Puesto que la puerta del almacén se abría hacia afuera, surgió la incógnita de cómo abrirla de par en par, pues nadie quería alejarse de las primeras filas, así que se armó un ruido infernal, con agitar de palos y gritos, pataleo y llantos. De repente, ni yo mismo sé gracias a qué milagro, la gran puerta negra de un solo cuerpo penetró en esa masa oscura como el filo de una navaja. Ya había empezado a posarse una oscuridad azulada en grandes cubos, como un inmenso ascensor que bajaba entre las altas paredes de su hueco. El aire olía a petróleo y a jabón, y de la boca del almacén, abierta de par en par, emergían capas de olores más diversos: de naranjas y de limones, de jabones olorosos y de especias.

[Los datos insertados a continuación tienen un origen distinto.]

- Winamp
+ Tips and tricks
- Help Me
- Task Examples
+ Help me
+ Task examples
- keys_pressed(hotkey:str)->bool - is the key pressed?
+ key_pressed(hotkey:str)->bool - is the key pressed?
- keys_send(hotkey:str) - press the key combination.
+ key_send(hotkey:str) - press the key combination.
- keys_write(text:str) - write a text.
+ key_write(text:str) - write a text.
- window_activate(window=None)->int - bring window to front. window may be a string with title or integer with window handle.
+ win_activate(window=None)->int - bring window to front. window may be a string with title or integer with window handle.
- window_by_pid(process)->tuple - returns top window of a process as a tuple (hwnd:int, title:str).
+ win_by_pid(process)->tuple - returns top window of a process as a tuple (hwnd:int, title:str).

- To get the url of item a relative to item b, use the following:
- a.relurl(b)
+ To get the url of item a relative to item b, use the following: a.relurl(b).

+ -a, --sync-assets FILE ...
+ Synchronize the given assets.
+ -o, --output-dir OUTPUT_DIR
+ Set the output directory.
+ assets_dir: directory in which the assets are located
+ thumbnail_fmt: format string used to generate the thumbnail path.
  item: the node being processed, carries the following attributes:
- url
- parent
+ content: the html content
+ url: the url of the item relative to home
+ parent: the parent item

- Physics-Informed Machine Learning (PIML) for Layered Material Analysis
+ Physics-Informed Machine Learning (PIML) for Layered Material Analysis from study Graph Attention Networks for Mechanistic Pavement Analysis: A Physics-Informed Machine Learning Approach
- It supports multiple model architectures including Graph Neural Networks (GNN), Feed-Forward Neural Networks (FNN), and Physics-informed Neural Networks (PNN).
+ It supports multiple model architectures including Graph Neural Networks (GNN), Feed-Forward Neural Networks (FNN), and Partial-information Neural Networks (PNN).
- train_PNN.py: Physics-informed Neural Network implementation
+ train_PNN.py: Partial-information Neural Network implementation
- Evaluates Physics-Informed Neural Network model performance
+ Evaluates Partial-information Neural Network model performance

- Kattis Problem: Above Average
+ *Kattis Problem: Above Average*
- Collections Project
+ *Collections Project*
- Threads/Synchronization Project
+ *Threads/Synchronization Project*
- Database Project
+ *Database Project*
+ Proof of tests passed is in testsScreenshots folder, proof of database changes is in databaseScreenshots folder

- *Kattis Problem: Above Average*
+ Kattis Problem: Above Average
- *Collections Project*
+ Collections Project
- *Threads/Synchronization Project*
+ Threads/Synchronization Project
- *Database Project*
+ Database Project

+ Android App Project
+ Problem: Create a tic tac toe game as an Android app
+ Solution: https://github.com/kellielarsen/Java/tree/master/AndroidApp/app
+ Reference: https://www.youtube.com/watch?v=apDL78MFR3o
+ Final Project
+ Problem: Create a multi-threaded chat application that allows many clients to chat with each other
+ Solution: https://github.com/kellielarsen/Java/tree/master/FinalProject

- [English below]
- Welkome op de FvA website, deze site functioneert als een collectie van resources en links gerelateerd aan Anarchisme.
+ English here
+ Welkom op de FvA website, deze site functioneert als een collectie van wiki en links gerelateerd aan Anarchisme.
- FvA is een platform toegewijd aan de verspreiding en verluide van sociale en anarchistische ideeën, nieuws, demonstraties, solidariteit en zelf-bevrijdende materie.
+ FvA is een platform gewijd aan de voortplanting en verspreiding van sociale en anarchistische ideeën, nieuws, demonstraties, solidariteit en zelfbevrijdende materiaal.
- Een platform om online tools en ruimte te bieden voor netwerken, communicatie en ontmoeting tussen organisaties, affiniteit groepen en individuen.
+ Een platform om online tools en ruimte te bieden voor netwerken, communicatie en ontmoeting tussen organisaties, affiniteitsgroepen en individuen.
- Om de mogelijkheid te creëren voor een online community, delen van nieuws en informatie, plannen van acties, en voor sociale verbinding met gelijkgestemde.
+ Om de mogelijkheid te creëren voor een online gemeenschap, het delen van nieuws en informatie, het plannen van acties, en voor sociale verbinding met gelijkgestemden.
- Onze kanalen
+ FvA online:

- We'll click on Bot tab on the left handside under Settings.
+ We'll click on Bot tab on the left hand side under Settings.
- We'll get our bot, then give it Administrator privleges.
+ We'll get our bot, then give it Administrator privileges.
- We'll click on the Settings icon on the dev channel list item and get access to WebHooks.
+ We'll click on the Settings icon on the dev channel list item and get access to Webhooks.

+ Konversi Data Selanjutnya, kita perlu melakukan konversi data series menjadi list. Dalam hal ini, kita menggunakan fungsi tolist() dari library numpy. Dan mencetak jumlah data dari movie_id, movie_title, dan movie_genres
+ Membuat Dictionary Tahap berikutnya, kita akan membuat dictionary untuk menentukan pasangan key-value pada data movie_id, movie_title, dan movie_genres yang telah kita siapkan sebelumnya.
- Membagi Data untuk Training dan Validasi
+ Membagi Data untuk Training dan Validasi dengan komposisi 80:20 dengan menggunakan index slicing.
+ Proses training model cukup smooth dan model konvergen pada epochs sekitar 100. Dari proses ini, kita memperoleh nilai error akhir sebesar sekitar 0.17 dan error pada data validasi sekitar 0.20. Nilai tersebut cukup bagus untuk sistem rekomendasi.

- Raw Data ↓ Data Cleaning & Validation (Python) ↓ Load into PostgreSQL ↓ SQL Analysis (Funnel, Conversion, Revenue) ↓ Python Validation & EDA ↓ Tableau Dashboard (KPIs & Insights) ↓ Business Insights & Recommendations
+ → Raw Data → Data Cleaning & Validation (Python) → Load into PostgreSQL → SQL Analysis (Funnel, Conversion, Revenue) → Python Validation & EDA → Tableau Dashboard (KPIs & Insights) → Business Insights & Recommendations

Luego empezaron a surgir, acompañadas del barato sonido de la hojalata, unas latas de conserva cuadradas que destellan en la oscuridad con su inofensivo brillo de latón, como los cuchillos de una cubertería; manojos de velas envueltas en papel de embalaje azul tintineaban como huesos secos, las manzanas caían con un sonido sordo para, acto seguido, acabar aplastadas bajo los pies como si hubieran sido masticadas.
De los sacos de papel pardo salía azúcar, que crujía bajo los pies y se mezclaba con el aguanieve pisoteada. La gente salía de la masa con dificultad, llevando en brazos sus atillos, como si fueran bebés. La harina flotaba en el aire como polvos de tocador, posándose en las cejas y dando a las personas un aspecto ceremonioso, casi bufón, festivo. Una mujer cortaba con sus dientes un pliego de seda que había sacado de debajo de su abrigo. A la luz de las cerillas que por un momento iluminaron los rostros, vi sus dientes rojizos en el reflejo de la seda.
Vi que un rollo de tela estampada con florecitas se enredaba entre los pies y las cabezas de la muchedumbre, como las serpentinas de la Noche Vieja. Esa tela de colores empezó a estrecharse peligrosamente; las mujeres se pusieron a gritar. Pero eso no hizo más que agitar a la masa, y la gente empezó a ahogarse intentando liberarse, rompiendo esa tela con rabia; pero ésta seguía fluyendo como un río crecido. Cuando en el almacén no quedaron más que las paredes desnudas y la oscuridad, la muchedumbre empezó a dispersarse aprisa, llevándose su botín bajo el abrigo.
Me mantuve de pie, a un lado, como un justiciero al que le hubiera sido ahorrada la venganza. Fue entonces cuando me vio una mujer de buen corazón y, al pasar a mi lado, metió entre mis manos una lata de conserva con una colorida etiqueta en la que ponía, con grandes letras rojas: SPAGHETTI ALLA MILANESE.
Estuve mucho rato estrujando esa lata entre mis brazos, sin saber qué hacer con ella, sin valor para tirarla ni para llevármela a casa. Miraba horrorizado al señor Antón, el guardia, que tiraba confeti encaramado en una barrica."